Since about 2006, I almost never have any reason to run Windows. In fact, before I knew how to set up a fully functional rescue system on a removable device, there were times I ran Windows for the specific purpose of upgrading Opera, so that I'd be able to do things my own way easily in case some future damage might require a boot to Windows just to get on line and find a fix for my usual OS. Now, apparently, running even IE for that purpose would be a better choice than using any version of Opera newer than the one I can run on Linux.
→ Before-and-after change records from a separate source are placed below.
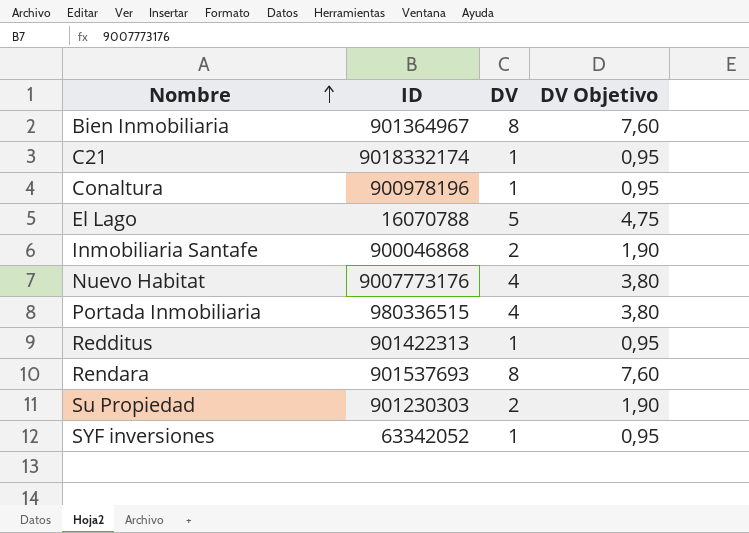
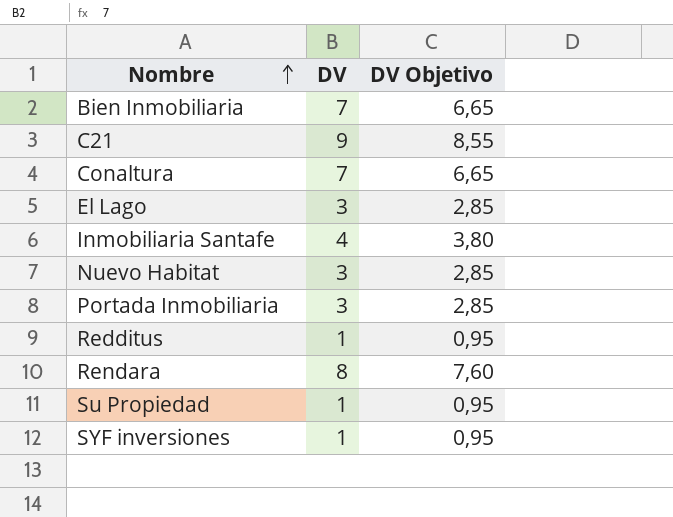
column ID | position: 2 -> none
Bien Inmobiliaria | DV: 8 -> 7
Bien Inmobiliaria | DV Objetivo: 7,60 -> 6,65
C21 | DV: 1 -> 9
C21 | DV Objetivo: 0,95 -> 8,55
Conaltura | DV: 1 -> 7
Conaltura | DV Objetivo: 0,95 -> 6,65
El Lago | DV: 5 -> 3
El Lago | DV Objetivo: 4,75 -> 2,85
Inmobiliaria Santafe | DV: 2 -> 4
Inmobiliaria Santafe | DV Objetivo: 1,90 -> 3,80
Nuevo Habitat | DV: 4 -> 3
Nuevo Habitat | DV Objetivo: 3,80 -> 2,85
Portada Inmobiliaria | DV: 4 -> 3
Portada Inmobiliaria | DV Objetivo: 3,80 -> 2,85
Su Propiedad | DV: 2 -> 1
Su Propiedad | DV Objetivo: 1,90 -> 0,95

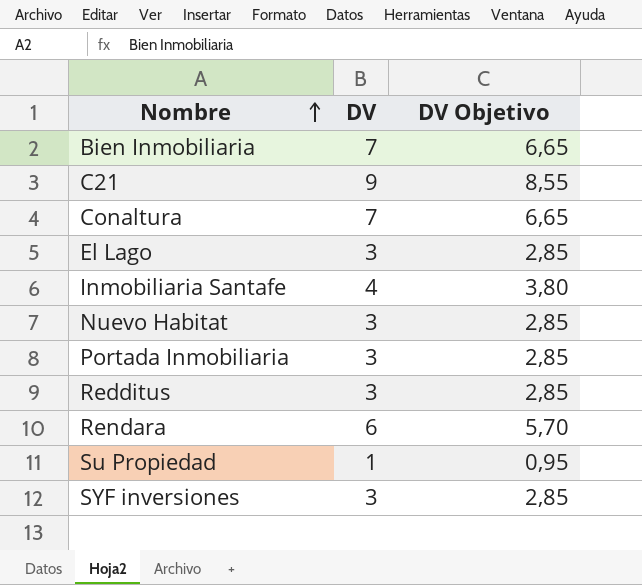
Redditus | DV: 1 -> 3
Redditus | DV Objetivo: 0,95 -> 2,85
Rendara | DV: 8 -> 6
Rendara | DV Objetivo: 7,60 -> 5,70
SYF inversiones | DV: 1 -> 3
SYF inversiones | DV Objetivo: 0,95 -> 2,85

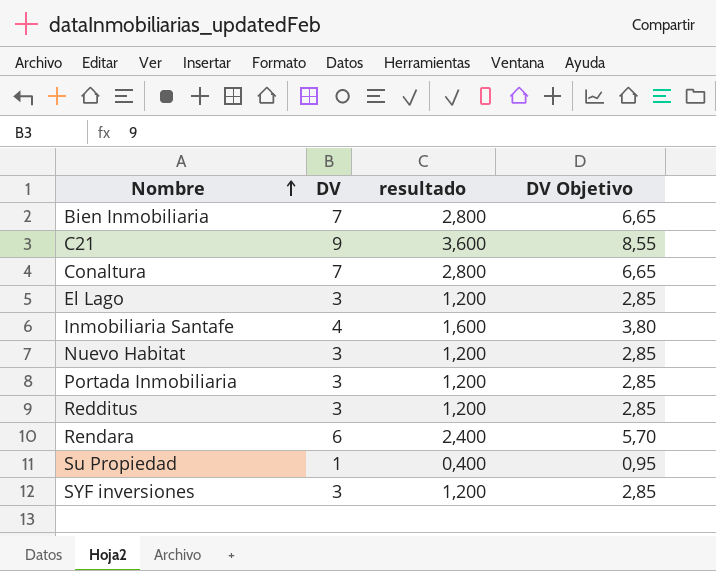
column resultado | formula: none -> [DV] * 0,4

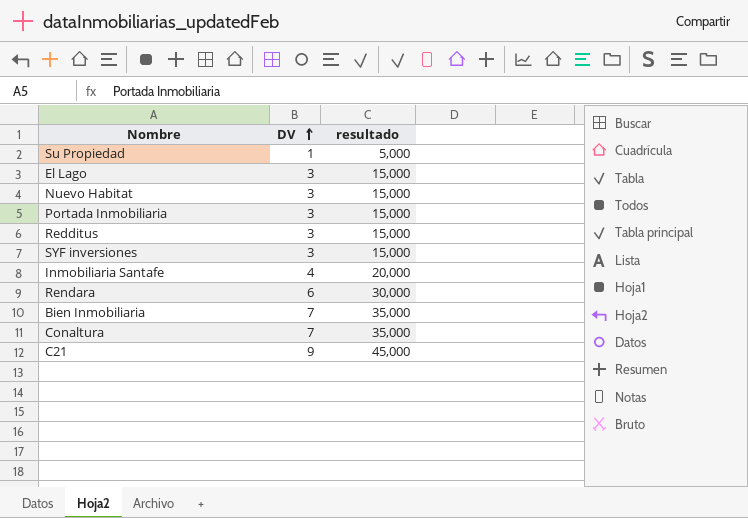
row order: Nombre ascending -> DV ascending
column DV Objetivo | formula: [DV] * 0,95 -> none
column resultado | formula: [DV] * 0,4 -> [DV] * 5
Until very recently, even when a new build didn't support Linux, I would still sometimes download a Windows executable just to see what cool new stuff I could look forward to finding in the next Debian package, because nearly every Windows build I fetched ran almost flawlessly on WINE. But now I can't do even that much, on a system where installing an obsolete version of WINE took an enormous effort that I don't care to repeat soon. Opera 19's installer runs, but the browser doesn't open.
Combined with the plans to take down the My Opera site, these dumbings-down of the interface are enough to make me suspect that the company is repelling long-time Linux users like me deliberately, hoping to attract more people who can't read as much as an .ini file, don't want to learn how, and don't mind being reduced to the status of a mined marketing statistic.
Of the specific features already listed in this topic as missing from the Opera versions I can't run, there aren't many I wouldn't miss, even among those I rarely use.
The losses that stand out most as potentially fatal to my fifteen-year preference for Opera, though, are all either privacy and security options, or ways to personalize the layout of the toolbars and pages (or both, as in the case of the buttons I've used for years to bypass my proxy temporarily, or to enable JavaScript where I'd rather keep it turned off, or to toggle stylesheets to make some pages readable with JavaScript disabled).
Not counting my bookmarks on what used to be called the personal bar, I use about forty toolbar buttons (and used to have more, when I had more time to spend looking up how to repair or replace custom buttons rendered useless by upgrades), so I'd like to be able to keep using a custom skin to shrink as many things as possible, because my usual machine now is a laptop with a touchpad and a 1366x768 screen resolution.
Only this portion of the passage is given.